A set of Python 3 CLI to convert scientific papers in PDF format to XML documents with sections and tables.
- Make sure you have installed
pdftottext
utility installed for initial PDF to text conversion.
For Ubuntu/Debian
sudo apt-get install poppler-utils
For RedHat/RHEL/ Fedora/ CentOS Linux
sudo yum install poppler-utils
- create a Python virtual environment
python3 -m venv ~/pdf_env
- activate the virtual environment and install dependencies
source ~/pdf_env/bin/activate
pip install --upgrade pip
pip install pdftotree==0.2.13
pip install h5py==2.10.0
pip install tensorflow
pip install Keras
pip install spacy
python -m spacy download en_core_web_sm
- Install
spacy
NLP library and models (A virtual environment is recommended)
pip install spacy
python -m spacy download en_core_web_sm
pdftotext paper.pdf paper.txt
python pdftext2pages.py -i paper.txt -o /tmp/paper1
python paper2xml.py -i /tmp/paper1/pdf.xml -o /tmp/paper1/paper.xml
The generated tmp/paper1/paper.xml
contains paper section and table information with the common page headers and footers (line numbers) removed,
formula lines detected heuristically and stripped.
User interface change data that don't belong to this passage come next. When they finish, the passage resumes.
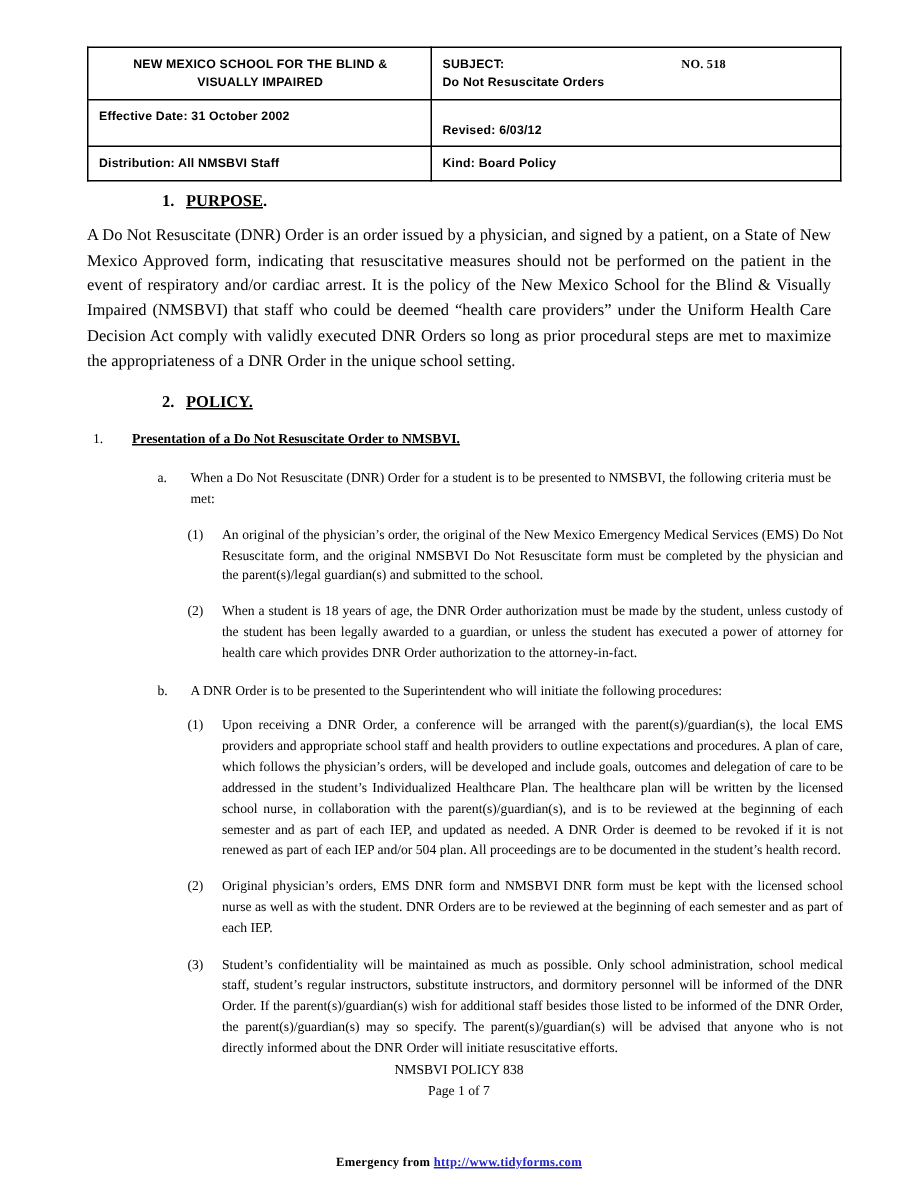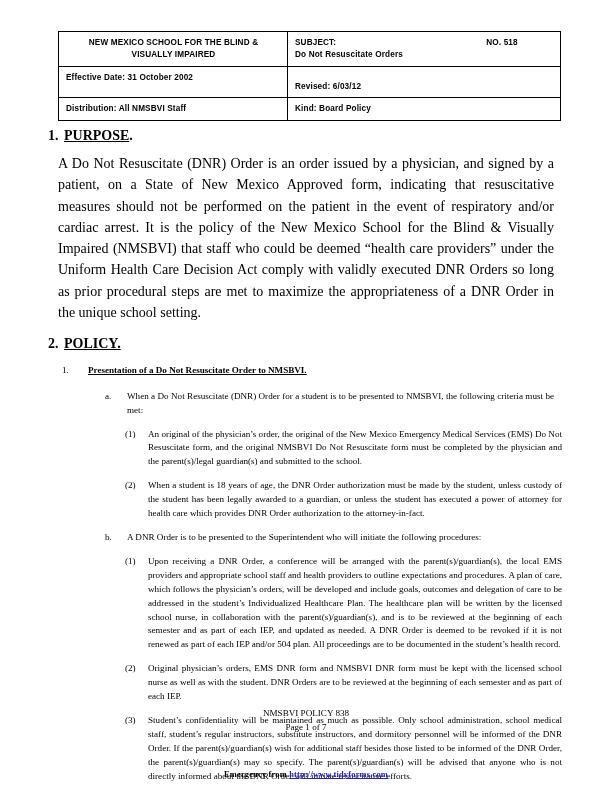--- a/index.html
+++ b/index.html
@@ -56,7 +56,6 @@
   .subject-line {
     display: flex;
     justify-content: flex-start;
-    gap: 32px;
   }
   .subject-label { display: inline-block; }
   .subject-no {

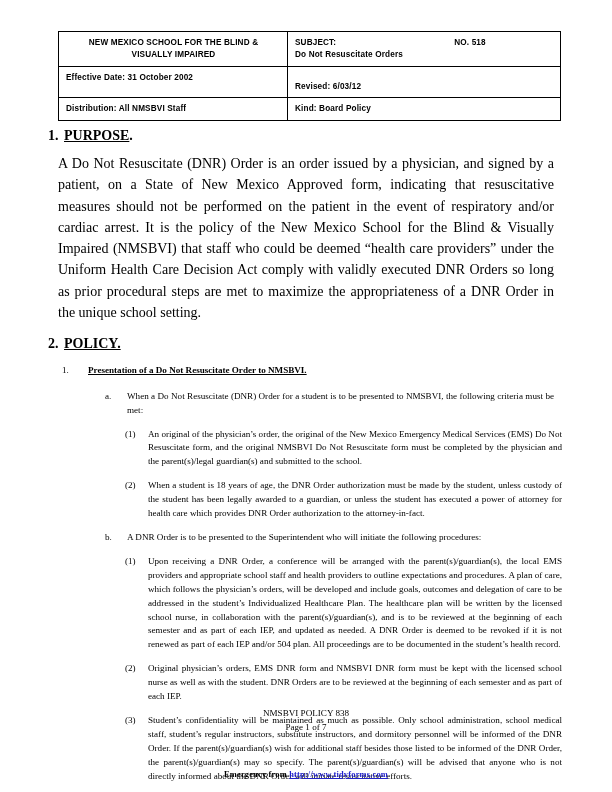--- a/index.html
+++ b/index.html
@@ -61,6 +61,7 @@
   .subject-no {
     display: inline-block;
     margin-left: 118px;
+    font-family: Liberation Serif, serif;
   }
 
   .row2-left .hdr-cell-inner { padding-top: 5px; padding-bottom: 13px; }

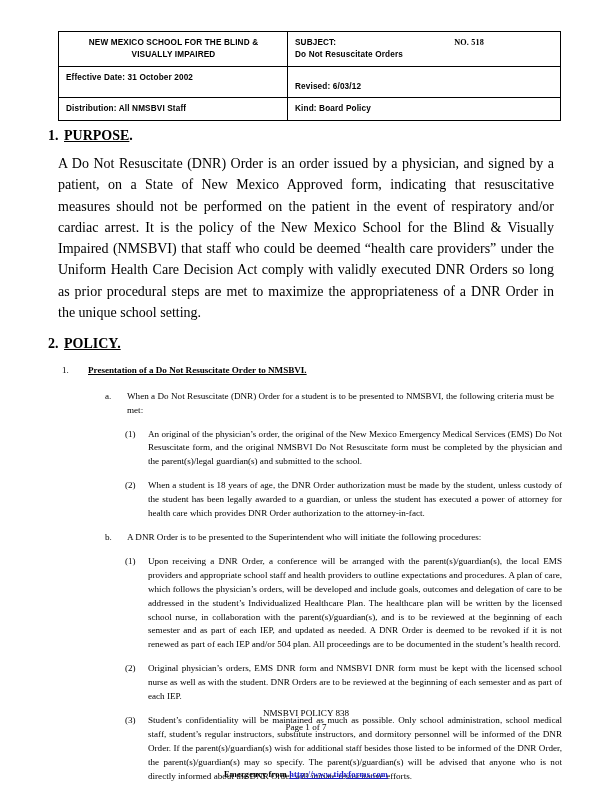--- a/index.html
+++ b/index.html
@@ -79,9 +79,9 @@
 
   .num-head {
     position: relative;
-    margin-left: 48px;
-    font-weight: bold;
-    font-size: 14px;
+    margin-left: 108px;
+    font-weight: bold;
+    font-size: 11px;
     margin-bottom: 0;
   }
   .num-head .num { display: inline-block; width: 16px; }

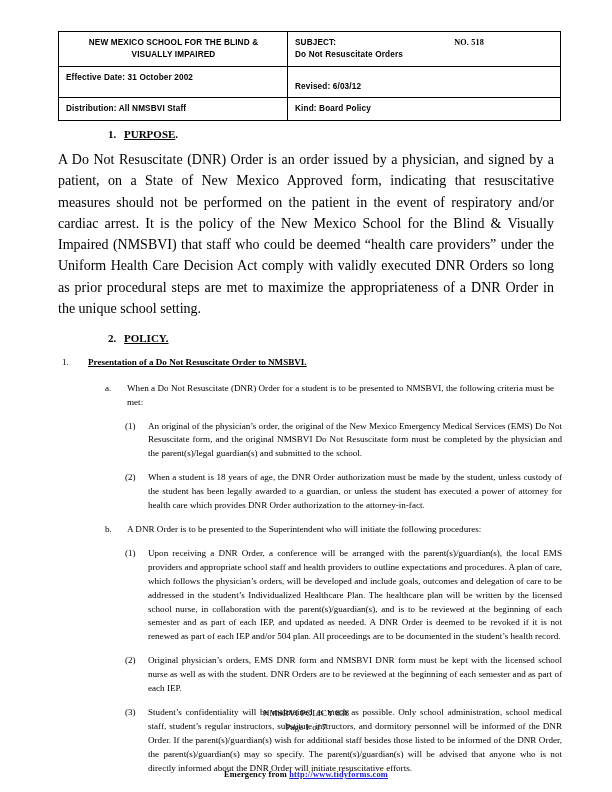--- a/index.html
+++ b/index.html
@@ -89,7 +89,7 @@
 
   .para {
     margin: 9px 58px 0 58px;
-    font-size: 14px;
+    font-size: 11px;
     line-height: 1.52;
     text-align: justify;
   }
The generated XML can then be used for text mining applications.
python pdftext2pages.py -h
usage: pdftext2pages.py [-h] -i I -o O
optional arguments:
-h, --help show this help message and exit
-i I input PDF Text file
-o O output directory
python paper2xml.py -h
usage: paper2xml.py [-h] -i I -o O
optional arguments:
-h, --help show this help message and exit
-i I input PDF XML file
-o O output XML file